Children may have problems dealing with the feeling of anger. In some children, this might constitute a serious disorder.
Most of us have experienced the feeling of anger at some point in our lives. Most of us have also learned to deal with that feeling appropriately. Some children, however, may experience difficulties dealing with their anger in a productive manner. It is not the fact that they feel anger that is the problem. It is the way that they deal with it that causes a difficulty. These children will have problems with what is termed anger overload. Parents may describe these children as usually kind and gentle kids, who occasionally have anger responses that are uncontrollable.
These anger responses will occur as a result of a seemingly small incident. A parent may say “no” to the child or the child may lose a game he/she is playing. The resulting tantrum may involve kicking, hitting, yelling, and biting, and will be out of proportion to the cause of the tantrum. The child’s anger may last for an hour or longer, with the parent unable to pacify the child or distract him/her from the tantrum.
Generally, this kind of problem can be dealt with through behavior modification techniques. Parents will need to learn to look for the specific precursors that lead to these outbursts and try to steer children away from these incidences. The child can also be taught other ways to deal with the anger he/she feels.
For children who seem to be angry most of the time, anger overload may not be the problem.
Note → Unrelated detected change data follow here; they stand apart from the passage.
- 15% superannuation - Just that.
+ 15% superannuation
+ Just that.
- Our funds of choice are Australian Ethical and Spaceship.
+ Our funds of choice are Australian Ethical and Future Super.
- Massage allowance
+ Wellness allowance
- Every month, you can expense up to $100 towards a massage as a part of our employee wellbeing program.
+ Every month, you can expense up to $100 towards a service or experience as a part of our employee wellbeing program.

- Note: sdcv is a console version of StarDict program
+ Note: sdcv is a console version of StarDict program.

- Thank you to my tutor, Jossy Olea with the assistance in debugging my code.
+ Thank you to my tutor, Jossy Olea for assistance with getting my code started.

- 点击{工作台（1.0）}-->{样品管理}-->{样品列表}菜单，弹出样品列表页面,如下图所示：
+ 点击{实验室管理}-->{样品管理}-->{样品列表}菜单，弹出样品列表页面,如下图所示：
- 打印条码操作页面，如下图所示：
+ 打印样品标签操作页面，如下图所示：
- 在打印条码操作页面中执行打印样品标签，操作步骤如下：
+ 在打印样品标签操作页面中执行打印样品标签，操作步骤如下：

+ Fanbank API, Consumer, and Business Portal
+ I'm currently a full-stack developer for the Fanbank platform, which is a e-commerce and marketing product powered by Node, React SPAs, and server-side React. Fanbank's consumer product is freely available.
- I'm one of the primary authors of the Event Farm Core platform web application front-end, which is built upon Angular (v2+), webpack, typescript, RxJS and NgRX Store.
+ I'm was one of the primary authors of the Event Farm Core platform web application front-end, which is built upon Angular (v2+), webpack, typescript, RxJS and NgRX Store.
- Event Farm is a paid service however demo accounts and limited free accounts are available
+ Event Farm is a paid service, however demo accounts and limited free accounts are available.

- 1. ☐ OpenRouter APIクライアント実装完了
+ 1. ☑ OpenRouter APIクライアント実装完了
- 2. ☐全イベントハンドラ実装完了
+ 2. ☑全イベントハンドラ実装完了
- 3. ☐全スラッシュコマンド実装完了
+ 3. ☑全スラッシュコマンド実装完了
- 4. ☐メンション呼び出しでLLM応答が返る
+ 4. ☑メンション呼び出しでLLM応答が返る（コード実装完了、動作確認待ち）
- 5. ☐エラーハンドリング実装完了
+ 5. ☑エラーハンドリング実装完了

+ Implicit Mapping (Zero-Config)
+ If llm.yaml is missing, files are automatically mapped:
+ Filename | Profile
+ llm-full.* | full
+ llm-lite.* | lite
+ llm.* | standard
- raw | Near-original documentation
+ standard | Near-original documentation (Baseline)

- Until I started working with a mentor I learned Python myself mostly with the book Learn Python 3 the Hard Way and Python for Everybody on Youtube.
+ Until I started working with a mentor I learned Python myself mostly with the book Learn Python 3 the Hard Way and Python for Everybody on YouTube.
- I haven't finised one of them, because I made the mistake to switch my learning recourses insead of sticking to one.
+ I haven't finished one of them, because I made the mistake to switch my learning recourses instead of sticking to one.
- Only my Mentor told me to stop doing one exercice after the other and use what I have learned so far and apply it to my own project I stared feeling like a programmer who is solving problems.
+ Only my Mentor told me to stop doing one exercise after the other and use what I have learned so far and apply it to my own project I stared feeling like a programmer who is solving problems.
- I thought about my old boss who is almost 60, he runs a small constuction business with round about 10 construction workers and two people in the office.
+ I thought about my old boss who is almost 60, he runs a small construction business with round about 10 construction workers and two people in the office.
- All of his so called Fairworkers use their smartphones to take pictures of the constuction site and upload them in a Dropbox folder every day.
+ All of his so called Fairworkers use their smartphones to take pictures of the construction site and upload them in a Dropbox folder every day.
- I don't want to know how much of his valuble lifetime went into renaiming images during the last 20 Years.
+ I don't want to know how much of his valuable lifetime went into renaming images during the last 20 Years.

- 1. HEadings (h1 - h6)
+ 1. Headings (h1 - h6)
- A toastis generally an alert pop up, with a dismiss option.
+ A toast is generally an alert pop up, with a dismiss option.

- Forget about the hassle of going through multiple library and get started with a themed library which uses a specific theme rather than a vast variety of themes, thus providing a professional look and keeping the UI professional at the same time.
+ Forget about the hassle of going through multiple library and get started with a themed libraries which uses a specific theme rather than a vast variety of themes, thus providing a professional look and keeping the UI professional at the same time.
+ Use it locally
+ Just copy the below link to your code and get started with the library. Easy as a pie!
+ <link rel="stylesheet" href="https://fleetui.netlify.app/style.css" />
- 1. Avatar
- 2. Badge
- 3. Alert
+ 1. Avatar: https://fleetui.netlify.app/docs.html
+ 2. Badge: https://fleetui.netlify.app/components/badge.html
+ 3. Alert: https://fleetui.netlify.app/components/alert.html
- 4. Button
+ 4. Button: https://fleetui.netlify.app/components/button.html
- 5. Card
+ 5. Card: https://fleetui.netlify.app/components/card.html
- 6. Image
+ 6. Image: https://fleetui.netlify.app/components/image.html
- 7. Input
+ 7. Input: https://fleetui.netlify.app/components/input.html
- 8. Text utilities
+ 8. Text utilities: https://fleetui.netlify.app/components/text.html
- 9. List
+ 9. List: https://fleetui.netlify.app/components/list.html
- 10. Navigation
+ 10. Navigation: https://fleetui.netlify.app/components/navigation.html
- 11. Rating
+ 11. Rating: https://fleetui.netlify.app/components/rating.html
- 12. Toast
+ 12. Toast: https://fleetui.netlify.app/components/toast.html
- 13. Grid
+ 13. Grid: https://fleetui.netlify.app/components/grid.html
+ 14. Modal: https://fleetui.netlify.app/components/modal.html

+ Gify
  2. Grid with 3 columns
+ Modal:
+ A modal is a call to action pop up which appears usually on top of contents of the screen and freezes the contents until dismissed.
These children may be diagnosed with either Oppositional Defiant Disorder (ODD) or Conduct Disorder (CD). All children generally show some signs of opposition to adults, especially as they enter adolescence; however, a disorder may be present if the oppositional behavior is evident for a sustained period of time. These children are different from those who just experience anger overload. Although parents may describe children who have tantrums as kind and gentle most of the time, parents of children with ODD or CD will probably not describe their child in this way. Instead, their child frequently talks back to them and seems angry most of the time.
Signs that there is a greater problem than just anger overload in small children will generally begin with frequent extended fits and rages that last for long periods of time. Children will have problems settling down from these fits and may even hurt themselves or others during the fit. Parents who try to restrain a child during a fit may be hurt themselves. This behavior may interfere with everyday life, making it impossible to take the child shopping or to a restaurant for fear of a fit occurring.
Children with an anger disorder will be easily annoyed and argue frequently with adults, especially parents. They will tend to blame others for their behavior. They will also have problems developing friendships with other children, because they will engage in rough play or verbal abuse that scares others.
As the problem progresses, children may become destructive of property, destroying things during one of their fits or vandalizing property just for fun. They may also threaten and even demonstrate cruelty to people and to animals. Finally, they may show a keen interest in fire and especially in setting fires.
Diagnosing an anger disorder will involve a psychiatric evaluation of the child. The psychologist will want the parent to keep track of episodes of the offending behavior and will want to witness the behavior as well. This is often difficult, because children may hold back their anger in front of strangers, only revealing it to people they feel most comfortable with.
A psychologist will also conduct tests to look for underlying disorders that might affect the anger problem. These include Attention Deficit Hyperactive Disorder (ADHD), learning disabilities, depression, bipolar disorder, or anxiety disorders. Techniques are available for treating these problems.